I have a langauge dropdown, and a javascript function which changes the page to the corresponding language selected. I need help on my regex replace:
For example, I would like this URL to turn into this url: http://localhost:7007/en/Product/Detail/1038 http://localhost:7007/fr/Product/Detail/1038
function languageChange(sender) {
var lang = $(sender).val();
var target = window.location.href;
target = target.replace(/(http:\/\/.*?)([a-zA-Z]{2})(.*$)/gim, '1ドル' + lang + '3ドル');
window.location = target;
}
3 Answers 3
Is your URL always the same structure? If so, you may not need a regex at all. Split the url at each "/", replace index 3, then join your array back to together with "/".
Here is a code sample:
function changeLanguage(url, newLang) {
var url = url.split('/');
url[3] = newLang;
return url.join('/');
}
changeLanguage('http://localhost:7007/en/Product/Detail/1038','Fr');
Note: I originally wrote "splice" instead of "join" in my response.

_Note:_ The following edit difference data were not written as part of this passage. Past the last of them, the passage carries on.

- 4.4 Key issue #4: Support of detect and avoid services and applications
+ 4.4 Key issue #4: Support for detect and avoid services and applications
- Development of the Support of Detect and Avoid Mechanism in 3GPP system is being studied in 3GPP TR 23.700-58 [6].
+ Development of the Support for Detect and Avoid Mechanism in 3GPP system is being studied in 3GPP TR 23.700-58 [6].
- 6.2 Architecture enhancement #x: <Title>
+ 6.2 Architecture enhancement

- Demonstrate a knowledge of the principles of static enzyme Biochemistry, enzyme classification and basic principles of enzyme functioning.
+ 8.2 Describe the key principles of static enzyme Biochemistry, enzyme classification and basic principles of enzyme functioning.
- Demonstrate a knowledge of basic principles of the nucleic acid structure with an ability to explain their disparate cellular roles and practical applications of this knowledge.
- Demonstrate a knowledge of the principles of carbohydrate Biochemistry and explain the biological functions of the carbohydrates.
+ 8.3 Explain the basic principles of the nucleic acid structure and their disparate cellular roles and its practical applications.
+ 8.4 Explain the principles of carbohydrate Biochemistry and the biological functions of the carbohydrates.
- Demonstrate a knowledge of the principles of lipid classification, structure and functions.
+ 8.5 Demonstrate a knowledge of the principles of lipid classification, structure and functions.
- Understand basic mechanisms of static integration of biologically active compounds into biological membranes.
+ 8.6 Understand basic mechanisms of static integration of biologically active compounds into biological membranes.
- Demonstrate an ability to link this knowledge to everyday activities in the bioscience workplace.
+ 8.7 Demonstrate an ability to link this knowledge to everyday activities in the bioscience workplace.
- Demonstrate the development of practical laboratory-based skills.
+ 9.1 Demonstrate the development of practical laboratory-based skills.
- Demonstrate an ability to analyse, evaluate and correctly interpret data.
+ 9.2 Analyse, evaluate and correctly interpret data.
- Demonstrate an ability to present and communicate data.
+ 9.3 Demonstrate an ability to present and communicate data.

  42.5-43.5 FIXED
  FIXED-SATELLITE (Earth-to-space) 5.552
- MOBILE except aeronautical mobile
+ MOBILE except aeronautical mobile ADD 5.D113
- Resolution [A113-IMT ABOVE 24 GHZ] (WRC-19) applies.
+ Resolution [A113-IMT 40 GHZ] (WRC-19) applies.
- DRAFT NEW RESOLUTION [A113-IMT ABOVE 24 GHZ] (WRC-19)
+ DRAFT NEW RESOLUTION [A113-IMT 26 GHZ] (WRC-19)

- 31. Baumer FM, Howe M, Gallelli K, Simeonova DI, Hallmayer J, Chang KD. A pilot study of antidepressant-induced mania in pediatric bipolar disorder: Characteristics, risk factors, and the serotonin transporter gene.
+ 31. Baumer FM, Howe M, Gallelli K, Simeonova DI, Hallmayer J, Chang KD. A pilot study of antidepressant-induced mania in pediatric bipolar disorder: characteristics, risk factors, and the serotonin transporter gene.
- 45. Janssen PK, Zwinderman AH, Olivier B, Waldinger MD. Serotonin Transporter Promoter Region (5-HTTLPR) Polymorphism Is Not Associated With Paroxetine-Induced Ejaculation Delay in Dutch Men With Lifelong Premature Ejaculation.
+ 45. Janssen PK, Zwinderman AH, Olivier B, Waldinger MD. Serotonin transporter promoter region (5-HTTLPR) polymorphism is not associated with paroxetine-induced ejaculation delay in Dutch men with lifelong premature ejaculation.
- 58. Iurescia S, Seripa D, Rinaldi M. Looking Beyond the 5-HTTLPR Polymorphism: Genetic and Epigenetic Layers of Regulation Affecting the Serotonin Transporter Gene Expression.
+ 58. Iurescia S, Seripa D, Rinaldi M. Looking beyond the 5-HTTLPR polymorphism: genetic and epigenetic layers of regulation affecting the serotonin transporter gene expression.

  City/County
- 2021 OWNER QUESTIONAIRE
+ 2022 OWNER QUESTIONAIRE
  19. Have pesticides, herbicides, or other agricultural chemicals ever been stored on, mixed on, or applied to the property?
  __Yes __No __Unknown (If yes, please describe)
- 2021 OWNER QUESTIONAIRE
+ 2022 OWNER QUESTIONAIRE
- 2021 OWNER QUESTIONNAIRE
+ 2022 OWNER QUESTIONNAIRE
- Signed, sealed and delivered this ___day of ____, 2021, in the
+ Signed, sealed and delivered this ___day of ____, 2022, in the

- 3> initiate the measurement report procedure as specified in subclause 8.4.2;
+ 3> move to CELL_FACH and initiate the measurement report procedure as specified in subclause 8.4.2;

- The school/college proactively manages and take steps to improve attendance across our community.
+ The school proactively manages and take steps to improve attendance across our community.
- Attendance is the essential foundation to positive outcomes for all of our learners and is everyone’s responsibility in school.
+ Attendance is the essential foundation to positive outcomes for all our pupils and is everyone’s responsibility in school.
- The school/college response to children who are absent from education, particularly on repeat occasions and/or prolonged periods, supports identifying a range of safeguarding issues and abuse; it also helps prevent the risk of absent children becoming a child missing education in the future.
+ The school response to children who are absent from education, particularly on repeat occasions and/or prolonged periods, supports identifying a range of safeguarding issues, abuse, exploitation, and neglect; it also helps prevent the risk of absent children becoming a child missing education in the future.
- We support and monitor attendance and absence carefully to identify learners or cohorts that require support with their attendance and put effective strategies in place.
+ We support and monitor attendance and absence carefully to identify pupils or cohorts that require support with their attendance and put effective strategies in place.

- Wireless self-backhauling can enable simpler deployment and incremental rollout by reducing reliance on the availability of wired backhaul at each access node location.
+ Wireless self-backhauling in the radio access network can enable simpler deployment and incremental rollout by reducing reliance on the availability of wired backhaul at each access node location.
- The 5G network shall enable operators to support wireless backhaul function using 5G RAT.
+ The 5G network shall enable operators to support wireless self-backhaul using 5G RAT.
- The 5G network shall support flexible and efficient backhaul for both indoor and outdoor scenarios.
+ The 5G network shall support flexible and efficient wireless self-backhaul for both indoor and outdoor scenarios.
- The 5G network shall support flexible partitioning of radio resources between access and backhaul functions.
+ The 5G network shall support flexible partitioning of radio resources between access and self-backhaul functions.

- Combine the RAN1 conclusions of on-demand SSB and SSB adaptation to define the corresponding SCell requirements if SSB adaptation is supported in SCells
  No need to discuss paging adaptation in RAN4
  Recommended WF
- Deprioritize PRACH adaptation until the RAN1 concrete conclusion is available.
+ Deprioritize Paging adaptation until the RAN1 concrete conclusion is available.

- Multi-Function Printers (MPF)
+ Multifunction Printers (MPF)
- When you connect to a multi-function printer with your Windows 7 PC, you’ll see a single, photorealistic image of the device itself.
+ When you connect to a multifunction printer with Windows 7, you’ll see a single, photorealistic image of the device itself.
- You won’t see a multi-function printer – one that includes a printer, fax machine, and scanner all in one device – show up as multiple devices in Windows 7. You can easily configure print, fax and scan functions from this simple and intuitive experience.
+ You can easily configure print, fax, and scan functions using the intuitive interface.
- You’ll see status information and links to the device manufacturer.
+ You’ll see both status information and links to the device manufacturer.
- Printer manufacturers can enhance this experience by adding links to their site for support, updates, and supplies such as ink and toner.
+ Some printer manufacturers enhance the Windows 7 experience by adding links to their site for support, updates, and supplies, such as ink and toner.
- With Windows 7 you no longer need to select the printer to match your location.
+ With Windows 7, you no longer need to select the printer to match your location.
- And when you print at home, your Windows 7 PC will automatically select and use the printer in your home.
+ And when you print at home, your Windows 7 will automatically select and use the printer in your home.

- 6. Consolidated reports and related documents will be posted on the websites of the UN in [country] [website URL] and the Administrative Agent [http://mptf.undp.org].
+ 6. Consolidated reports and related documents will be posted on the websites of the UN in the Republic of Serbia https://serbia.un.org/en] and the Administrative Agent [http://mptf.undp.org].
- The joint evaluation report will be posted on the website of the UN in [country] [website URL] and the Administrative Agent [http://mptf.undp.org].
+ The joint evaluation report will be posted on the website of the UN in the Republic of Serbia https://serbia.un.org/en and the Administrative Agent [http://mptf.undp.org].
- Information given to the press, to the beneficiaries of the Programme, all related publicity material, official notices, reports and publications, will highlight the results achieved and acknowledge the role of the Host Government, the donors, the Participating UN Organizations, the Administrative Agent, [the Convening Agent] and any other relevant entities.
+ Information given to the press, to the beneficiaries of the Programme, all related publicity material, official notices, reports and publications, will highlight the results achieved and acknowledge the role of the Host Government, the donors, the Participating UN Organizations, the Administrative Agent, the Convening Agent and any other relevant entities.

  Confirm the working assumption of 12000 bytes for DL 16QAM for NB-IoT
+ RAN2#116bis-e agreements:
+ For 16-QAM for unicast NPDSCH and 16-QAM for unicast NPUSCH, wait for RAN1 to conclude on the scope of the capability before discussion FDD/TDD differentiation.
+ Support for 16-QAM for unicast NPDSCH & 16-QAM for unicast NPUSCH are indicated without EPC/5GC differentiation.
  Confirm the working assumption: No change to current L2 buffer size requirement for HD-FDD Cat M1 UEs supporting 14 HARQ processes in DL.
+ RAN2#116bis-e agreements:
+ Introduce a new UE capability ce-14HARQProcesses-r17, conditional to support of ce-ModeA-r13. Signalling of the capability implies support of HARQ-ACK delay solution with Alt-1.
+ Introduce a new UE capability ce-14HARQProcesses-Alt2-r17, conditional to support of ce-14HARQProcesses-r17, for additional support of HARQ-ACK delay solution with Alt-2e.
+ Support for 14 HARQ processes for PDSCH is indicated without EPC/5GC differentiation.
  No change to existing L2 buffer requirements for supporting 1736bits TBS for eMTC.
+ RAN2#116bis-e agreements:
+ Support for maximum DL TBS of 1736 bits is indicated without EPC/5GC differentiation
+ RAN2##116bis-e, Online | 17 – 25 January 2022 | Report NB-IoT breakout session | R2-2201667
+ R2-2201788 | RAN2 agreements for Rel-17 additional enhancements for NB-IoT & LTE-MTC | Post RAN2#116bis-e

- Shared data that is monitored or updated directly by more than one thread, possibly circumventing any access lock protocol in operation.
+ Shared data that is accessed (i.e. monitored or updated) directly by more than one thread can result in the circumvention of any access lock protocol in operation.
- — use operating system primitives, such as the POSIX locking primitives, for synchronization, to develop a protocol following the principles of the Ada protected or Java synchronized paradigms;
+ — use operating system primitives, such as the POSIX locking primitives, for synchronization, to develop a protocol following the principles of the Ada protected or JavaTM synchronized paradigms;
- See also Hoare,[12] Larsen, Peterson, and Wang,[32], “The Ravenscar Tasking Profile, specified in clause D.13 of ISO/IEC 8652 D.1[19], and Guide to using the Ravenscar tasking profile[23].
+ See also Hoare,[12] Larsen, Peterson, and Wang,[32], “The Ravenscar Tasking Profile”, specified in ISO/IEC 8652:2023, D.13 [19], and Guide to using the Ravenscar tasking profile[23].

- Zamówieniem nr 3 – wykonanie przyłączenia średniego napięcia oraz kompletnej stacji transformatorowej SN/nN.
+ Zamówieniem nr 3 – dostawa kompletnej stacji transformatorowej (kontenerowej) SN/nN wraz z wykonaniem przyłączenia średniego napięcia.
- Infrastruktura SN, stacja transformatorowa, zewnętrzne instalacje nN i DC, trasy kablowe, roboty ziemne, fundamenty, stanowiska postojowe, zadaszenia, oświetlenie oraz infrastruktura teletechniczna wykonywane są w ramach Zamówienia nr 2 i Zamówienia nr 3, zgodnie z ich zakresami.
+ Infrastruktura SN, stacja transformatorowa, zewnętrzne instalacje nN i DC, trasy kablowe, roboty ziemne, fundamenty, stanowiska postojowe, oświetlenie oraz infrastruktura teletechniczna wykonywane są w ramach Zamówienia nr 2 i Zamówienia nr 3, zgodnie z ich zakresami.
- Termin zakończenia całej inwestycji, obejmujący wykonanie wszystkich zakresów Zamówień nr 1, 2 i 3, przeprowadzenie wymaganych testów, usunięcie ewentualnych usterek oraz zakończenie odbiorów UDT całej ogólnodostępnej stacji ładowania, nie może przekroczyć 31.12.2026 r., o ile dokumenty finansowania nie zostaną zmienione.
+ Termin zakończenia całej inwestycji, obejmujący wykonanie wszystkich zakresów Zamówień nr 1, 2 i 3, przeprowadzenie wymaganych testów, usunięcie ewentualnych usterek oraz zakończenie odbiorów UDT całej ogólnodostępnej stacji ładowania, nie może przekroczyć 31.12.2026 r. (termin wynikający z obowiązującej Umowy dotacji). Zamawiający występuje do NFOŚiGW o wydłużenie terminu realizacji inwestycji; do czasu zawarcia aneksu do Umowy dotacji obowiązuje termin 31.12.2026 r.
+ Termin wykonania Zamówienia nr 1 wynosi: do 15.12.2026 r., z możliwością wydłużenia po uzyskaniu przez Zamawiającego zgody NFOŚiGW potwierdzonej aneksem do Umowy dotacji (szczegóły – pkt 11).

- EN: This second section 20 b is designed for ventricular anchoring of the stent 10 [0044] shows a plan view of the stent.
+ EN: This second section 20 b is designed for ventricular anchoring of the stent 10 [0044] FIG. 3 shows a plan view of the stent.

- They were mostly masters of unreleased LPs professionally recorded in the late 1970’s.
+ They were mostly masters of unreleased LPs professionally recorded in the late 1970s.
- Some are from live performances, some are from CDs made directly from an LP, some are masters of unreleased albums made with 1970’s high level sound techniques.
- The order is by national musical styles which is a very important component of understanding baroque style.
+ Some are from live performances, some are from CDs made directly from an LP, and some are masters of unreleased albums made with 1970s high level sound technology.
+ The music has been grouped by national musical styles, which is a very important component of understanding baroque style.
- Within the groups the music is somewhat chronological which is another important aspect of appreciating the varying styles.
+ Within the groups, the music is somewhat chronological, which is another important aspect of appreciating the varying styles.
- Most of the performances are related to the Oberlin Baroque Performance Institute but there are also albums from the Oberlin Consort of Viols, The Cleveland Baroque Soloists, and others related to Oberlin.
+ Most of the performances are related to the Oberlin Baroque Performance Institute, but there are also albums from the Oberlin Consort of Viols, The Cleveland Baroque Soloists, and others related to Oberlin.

Join is the correct method.
Comments
Here is a function that processes any number of URLs within a string, and replaces the language part (the first part of path), only if exists and is from 2 to 4 chars long:
function changeLanguage(text, lang) {
return text.replace(
/\b(\w+:\/\/[^\/]+\/)[A-Z]{2,4}(?=[\/\s]|$)/gim,
'1ドル' + lang);
}
Edit: Converted to function format.
Comments
Use this regex:
target =
target.replace(/(https?:\/\/[^/]+)\/?([^/]*)(.*)/gi, '1ドル/' + lang + '3ドル');
if e.g. lang='fr'
then target
holds http://localhost:7007/fr/Product/Detail/1038
value;
1 Comment
/(https?:\/\/[^/]+\/?)([^/]+)(.*)/gim
doesn't work if the URL path is empty. (The regex does not require a /
) Given the URL: http://localhost:7007
this returns http://localhost:700fr
.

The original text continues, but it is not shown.